In the ensuing years, the opposition has sought to dislodge Brian Cowen from power. The main man has been John Gormeley whose popularity is based more on his radical nature, something that is less likely to attract more investors to the Irish nationbecause it is quite important that all avenues via which the nation can raise any money it should be utilized to the minimum. In light of the prevailing economic conditions, the establishment of a politically stable government would usher in a contraction of -0.9%. However, the prospects for the year 2011 go as far as an estimated GDP growth of 3.0% to -1.25% within the range as set by the EU. The government deficit is projected to improve from 14.3% GDP in 2009 to 12% GDP in a span of a year up to 2010 and an increase slightly above that in the subsequent year. This process is projected to continue till 2014 and represents three austerity packages per year.

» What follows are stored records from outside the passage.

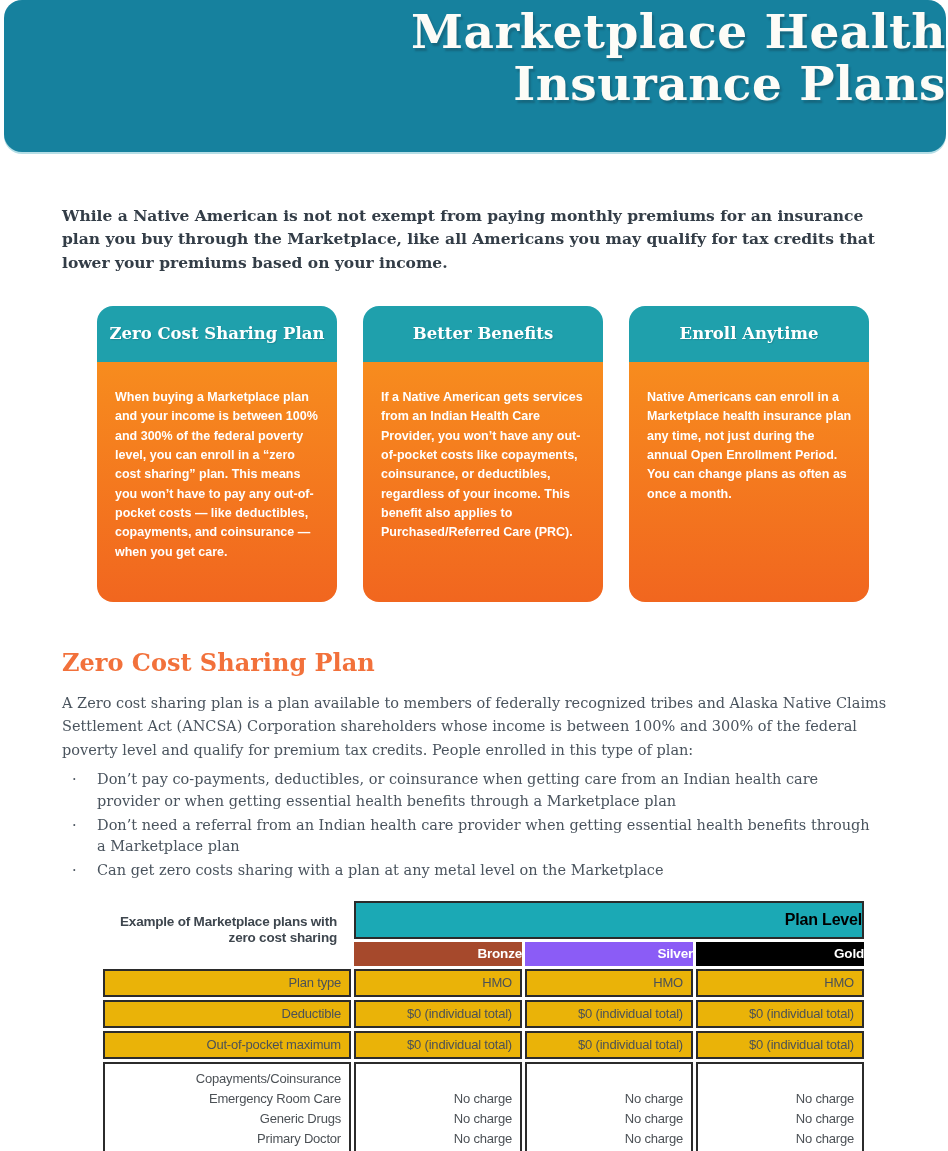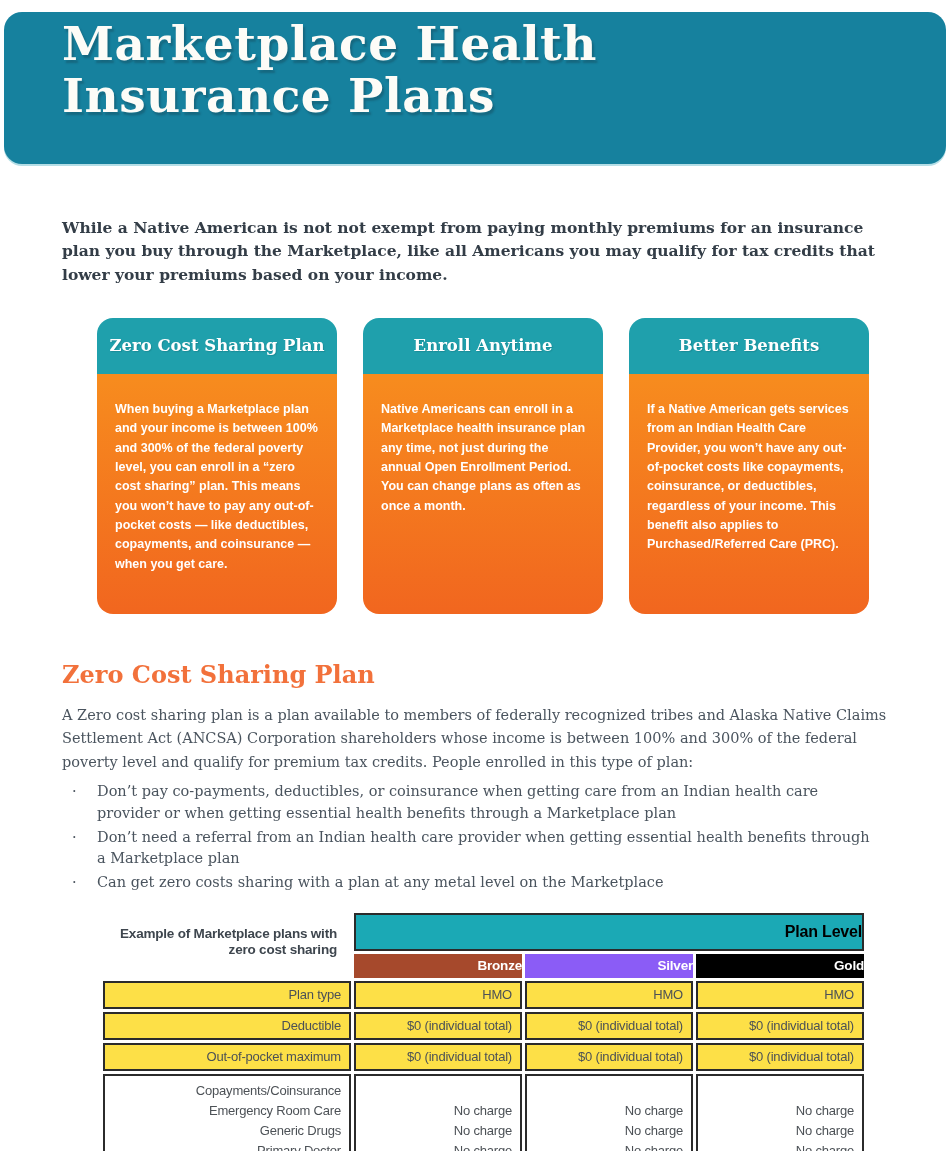--- a/index.html
+++ b/index.html
@@ -16,26 +16,27 @@
     --text_body:#4A545E;
     --table_text:#4C5156;
     --border_dark:#2B2B2B;
   }
   *{box-sizing:border-box;margin:0;padding:0;}
   html,body{width:948px;height:1151px;background:#FFFFFF;overflow:hidden;}
   body{font-family:"DejaVu Serif", serif;}
 
   
   .banner{
-    margin:12px 2px 0 4px;
+    margin:0 2px 0 4px;
     height:152px;
     background:var(--banner_teal);
     border-radius:18px;
     padding:6px 0 16px 58px;
     box-shadow:0 2px 0 rgba(120,195,210,.55);
+    text-align:right;
   }
   .banner h1{
     color:#FDFCF7;
     font-size:47px;
     line-height:1.1;
     font-weight:bold;
     letter-spacing:.5px;
     text-shadow:2px 3px 2px rgba(20,40,50,.28);
   }
 
@@ -151,21 +152,21 @@
   }
   .tier-cell{
     height:24px;
     color:#FFFFFF;
     font-weight:bold;
     font-size:13.5px;
     padding-left:10px;
   }
   .data-cell{
     border:2px solid var(--border_dark);
-    background:#fde047;
+    background:#eab308;
     padding:4px 8px;
     height:28px;
   }
   .row-label{padding-left:8px;}
   .group-cell{
     border:2px solid var(--border_dark);
     background:#FFFFFF;
     padding:5px 8px 10px 8px;
     vertical-align:top;
   }
@@ -188,29 +189,29 @@
 
 <div class="cards">
   <div class="card">
     <div class="card-header">
       <h2>Zero Cost Sharing Plan</h2>
     </div>
     <div class="card-body">When buying a Marketplace plan and your income is between 100% and 300% of the federal poverty level, you can enroll in a “zero cost sharing” plan. This means you won’t have to pay any out-of-pocket costs — like deductibles, copayments, and coinsurance — when you get care.</div>
   </div>
   <div class="card">
     <div class="card-header">
+      <h2>Better Benefits</h2>
+    </div>
+    <div class="card-body">If a Native American gets services from an Indian Health Care Provider, you won’t have any out-of-pocket costs like copayments, coinsurance, or deductibles, regardless of your income. This benefit also applies to Purchased/Referred Care (PRC).</div>
+  </div>
+  <div class="card">
+    <div class="card-header">
       <h2>Enroll Anytime</h2>
     </div>
     <div class="card-body">Native Americans can enroll in a Marketplace health insurance plan any time, not just during the annual Open Enrollment Period. You can change plans as often as once a month.</div>
-  </div>
-  <div class="card">
-    <div class="card-header">
-      <h2>Better Benefits</h2>
-    </div>
-    <div class="card-body">If a Native American gets services from an Indian Health Care Provider, you won’t have any out-of-pocket costs like copayments, coinsurance, or deductibles, regardless of your income. This benefit also applies to Purchased/Referred Care (PRC).</div>
   </div>
 </div>
 
 <h2 class="section-heading">Zero Cost Sharing Plan</h2>
 <p class="section-paragraph">A Zero cost sharing plan is a plan available to members of federally recognized tribes and Alaska Native Claims Settlement Act (ANCSA) Corporation shareholders whose income is between 100% and 300% of the federal poverty level and qualify for premium tax credits. People enrolled in this type of plan:</p>
 
 <ul class="bullets">
   <li>
     <span class="bullet-marker">·</span>
     <span class="bullet-text">Don’t pay co-payments, deductibles, or coinsurance when getting care from an Indian health care provider or when getting essential health benefits through a Marketplace plan</span>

This amount will also have cuts of 760 million euros for social welfare and 960 million euro in investment projects as well as the pay cut for all public servants of about 5%. However much this is going to impact on the eventual recovery of the Irish economy, political and financial measures should also be seen to project an intelligent vision which All factors held constant, the essence of social cohesion and political stability cannot be underscored. Foreign investors can only be wooed to an environment conducive to their operations. In addition, the political structures ought to espouse a high degree of transparency and deviate from the corruption acts they have come to be associated with. In addition, efforts to bridge the broad gap between the poor and the rich should be in-calculated into the governance system so that disparities do not leave persons, especially the majority exposed. Finally, a sobriety mood should characterize the politically ambitious citizens to formulate policies not aimed at winning them power but also aimed at checking the economy of the republic and catapulting it to unprecedented levels of success.